Angesichts der politischen Lage will EU-Kommissionspräsident José Manuel Barroso nicht zur Fussball-EM in die Ukraine reisen. Nach Informationen des «Spiegel» erwägt auch Bundeskanzlerin Angela Merkel (CDU) einen Boykott der Spiele durch das Bundeskabinett. Ein Besuch Merkels hängt nach Regierungsangaben von der Achtung rechtsstaatlicher Prinzipien und dem Umgang mit Timoschenko ab.
Meisterschaft findet statt
Der ukrainische Aussenamtssprecher Oleg Woloschin warnte angesichts der Boykott-Diskussionen vor «Methoden wie im Kalten Krieg». Der Sport dürfe nicht zu einer «Geisel der Politik» gemacht werden, sagte Woloschin der Nachrichtenagentur Interfax-Ukraine. Bundesaussenminister Guido Westerwelle (FDP) wies den Vorwurf zurück. Der Vergleich mit «Methoden wie im Kalten Krieg» sei «abwegig», sagte er. Es gehe um eine angemessene Behandlung Timoschenkos und die Wahrung rechtsstaatlicher Normen.
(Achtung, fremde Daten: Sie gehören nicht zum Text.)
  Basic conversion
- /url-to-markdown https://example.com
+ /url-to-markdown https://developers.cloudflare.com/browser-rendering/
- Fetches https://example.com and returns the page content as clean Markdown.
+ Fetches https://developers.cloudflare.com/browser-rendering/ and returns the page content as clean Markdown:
Der Europäische Fussballverband (Uefa) habe bei einer Sitzung in der Schweiz entschieden, dass die Europa-Meisterschaft weder verlegt noch verschoben werde, sagte der ukrainische Verbandssprecher Markijan Ljubkiwski. Politiker mehrerer deutscher Parteien sprachen sich für eine Verlegung der in der Ukraine geplanten EM-Spiele nach Deutschland oder eine alleinige Ausrichtung der Europameisterschaft durch Polen aus.
Die an Bandscheibenproblemen leidende Timoschenko verbüsst eine siebenjährige Haftstrafe wegen Amtsmissbrauchs. Zudem wurde gegen sie ein neuer Prozess wegen Korruption eröffnet, der ihre Haft bis ins Jahr 2023 verlängern könnte.